I have grave concerns about BATFE’s newly proposed rule (Docket Number ATF 2021R-08) regarding “stabilizing pistol braces.” Allow me to summarize them, and then more fully explain each in turn.

1. AR-15 “pistol” variants clearly fall within the definition of “common use” under District of Columbia v. Heller.

2. AR-15 pistol variants are not “especially dangerous and/or unusual weapons.”

3. ATF’s claims about the public benefit of this rule are simply mistaken.

4. The proposed rule’s “Options for Affected Persons” are ineffective and unduly burdensome on law-abiding citizens.

5. ATF’s proposed rule is prima facie ineffective unless the component itself (the “stabilizing brace”) is regulated as an NFA item, thus making it more difficult to obtain; however, ATF admits that “The GCA and NFA regulate ‘firearms’ and, with limited exceptions, do not regulate individual components.”

Explanation:

(1) District of Columbia v. Heller clearly upheld a citizen’s right to keep and bear firearms in common use. The Bureau’s own background summary reveals that at minimum 3 million “stabilizing braces” are in circulation, and this is almost certainly an underestimation. SB Tactical, the most popular manufacturer of stabilizing braces, claims to have manufactured 3 million braces alone. The addition of other popular manufacturers would significantly revise the number upward.

Moreover, in ATF’s OMB Accounting Statement, they claim that the rule would affect “1.4 million purchasers of AR pistols.” That number is obviously incomplete. It may refer to purchasers of fully built, retail purchases of AR pistols, but leaves out the millions of gun enthusiasts who purchased a stabilizing brace to incorporate into other gun platforms.

The sheer numbers of these weapons leaves no doubt that AR pistol variants are very much in “common use.” Anyone familiar with the firearms industry knows that they are in common use. The very fact that ATF has proposed this rule demonstrates that they know these weapons are in common use. What is uncommon is criminal use. (More on that under [3] below.) For now, under Heller, these weapons are not “unusual” or “rare” in any sense of those terms, and should therefore be free from burdensome governmental infringement.

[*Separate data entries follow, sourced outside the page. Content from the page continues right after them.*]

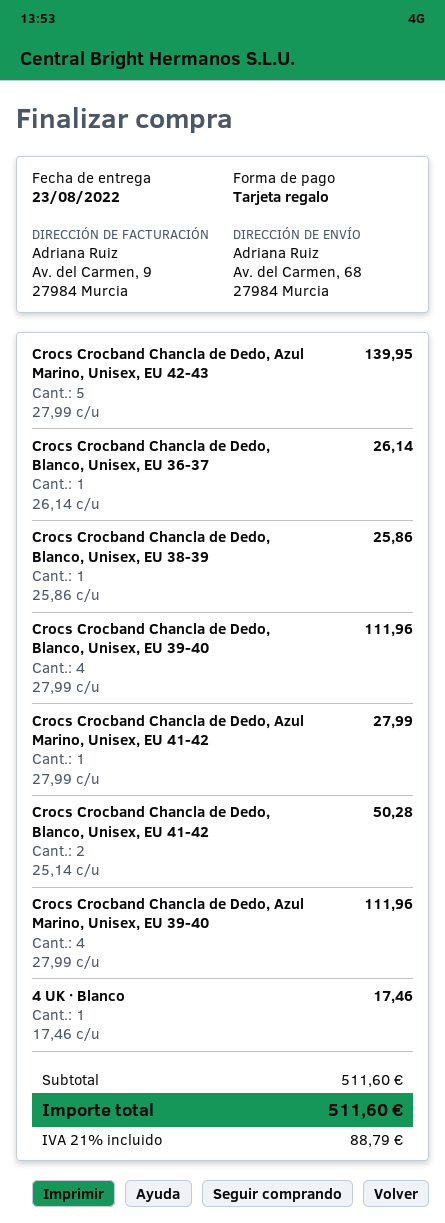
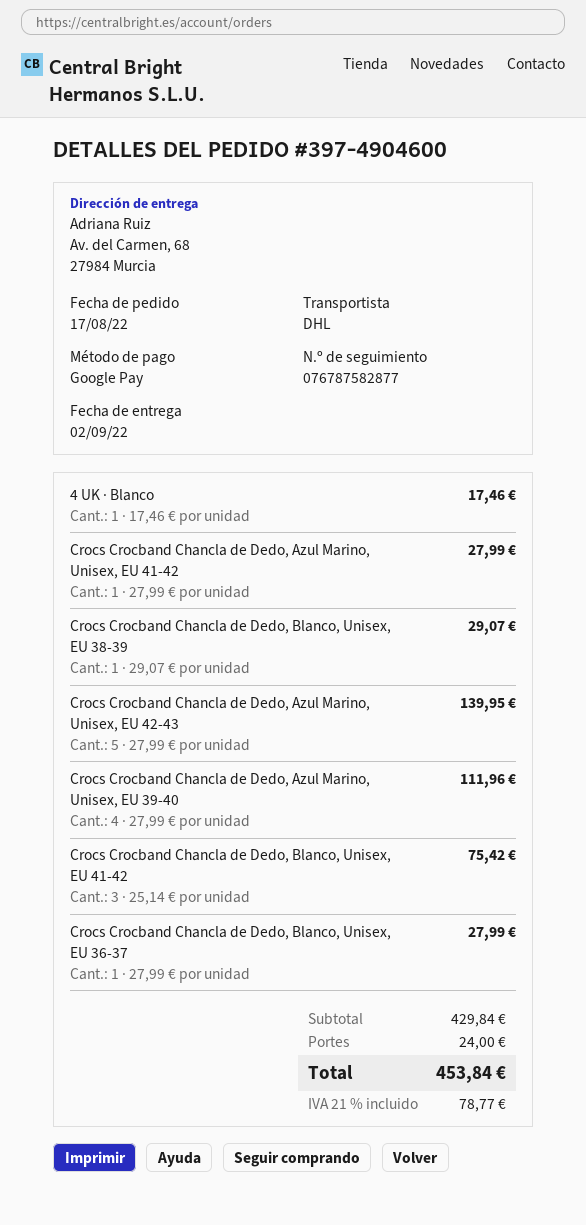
delivery date: 2022-08-23 -> 2022-09-02
payment method: gift card -> Google Pay
Crocs Crocband Chancla de Dedo, Blanco, Unisex, EU 36-37: 1 x 26.14 = 26.14 -> 1 x 27.99 = 27.99
Crocs Crocband Chancla de Dedo, Blanco, Unisex, EU 38-39: 1 x 25.86 = 25.86 -> 1 x 29.07 = 29.07
Crocs Crocband Chancla de Dedo, Blanco, Unisex, EU 39-40: 4 x 27.99 = 111.96 -> none
Crocs Crocband Chancla de Dedo, Blanco, Unisex, EU 41-42: 2 x 25.14 = 50.28 -> 3 x 25.14 = 75.42
subtotal: 511.60 -> 429.84
shipping: none -> 24.00
tax: 21% = 88.79 -> 21% = 78.77
total: 511.60 -> 453.84

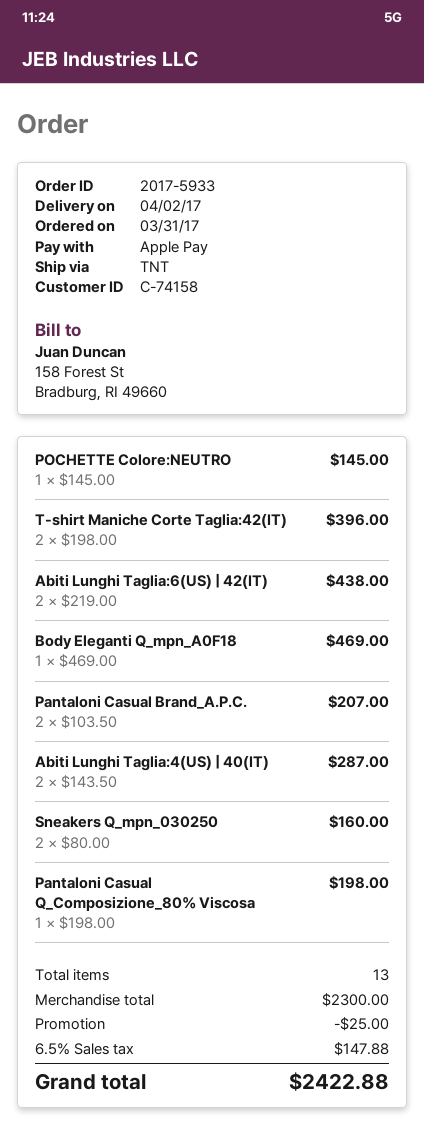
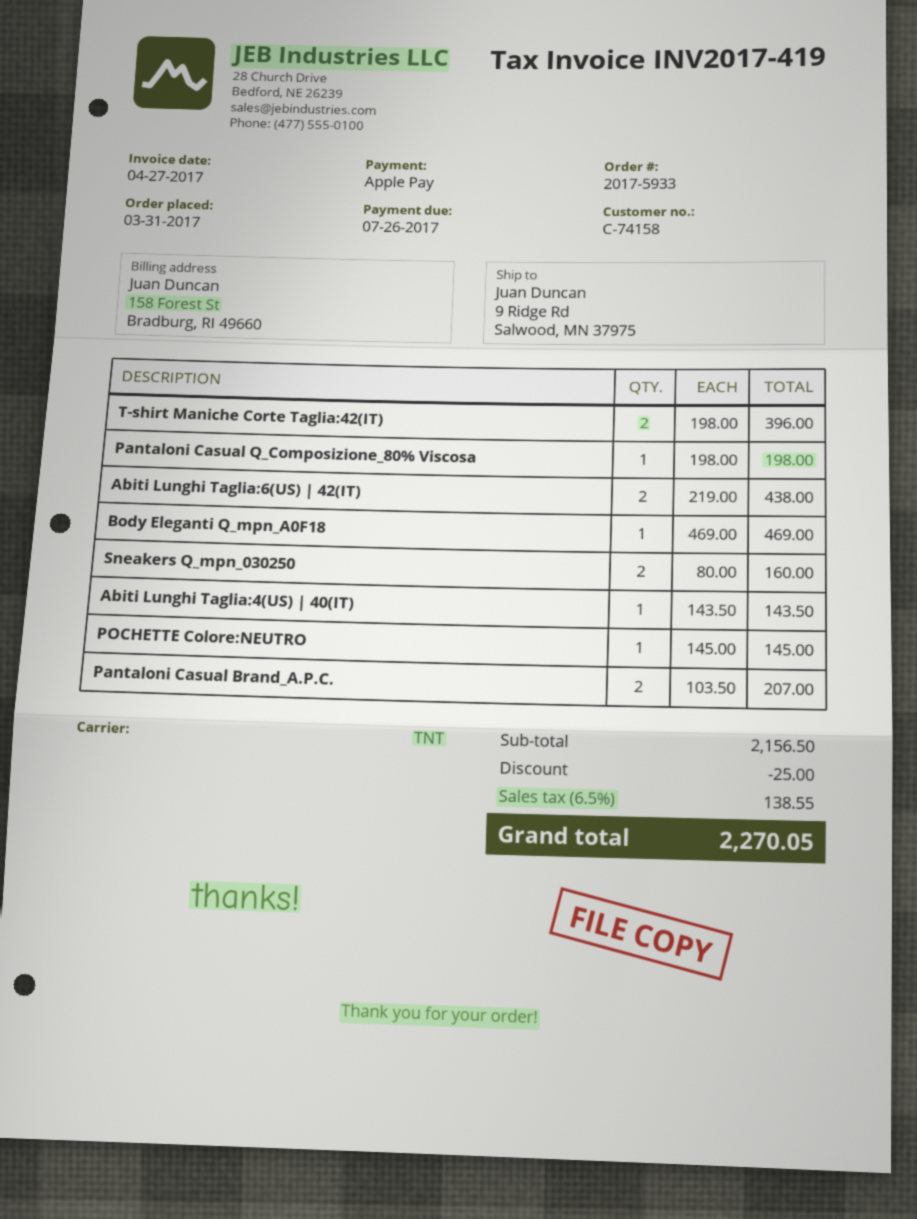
Abiti Lunghi Taglia:4(US) | 40(IT): 2 x 143.50 = 287.00 -> 1 x 143.50 = 143.50
subtotal: 2300.00 -> 2156.50
tax: 6.5% = 147.88 -> 6.5% = 138.55
total: 2422.88 -> 2270.05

(2) The Bureau states that the NFA was passed to regulate “gangster” type weapons, which were viewed as “especially dangerous and unusual.” It is not a self-evident fact that AR-15s of any type are “especially dangerous.” What is self-evident is that they are not unusual. The Bureau is well-aware that a typical AR-15 caliber is significantly smaller than most hunting ammunition, a fact that by itself refutes the notion of “especially dangerous.” One might counter that muzzle velocities of AR weapons (often exceeding 3,000 feet per second) renders a weapon “especially dangerous,” but that raises an insoluble problem. ATF is ostensibly concerned about shorter barrel lengths; yet shorter barrel lengths reduce muzzle velocity and effective firing range, thus making them less, not more, dangerous. It is simply not cogent as a matter of logic and law why Congress and Federal agencies wish to make the less dangerous weapon subject to burdensome regulations; it directly contradicts the stated purpose of the NFA, which they admit regulates “especially dangerous and unusual” weapons.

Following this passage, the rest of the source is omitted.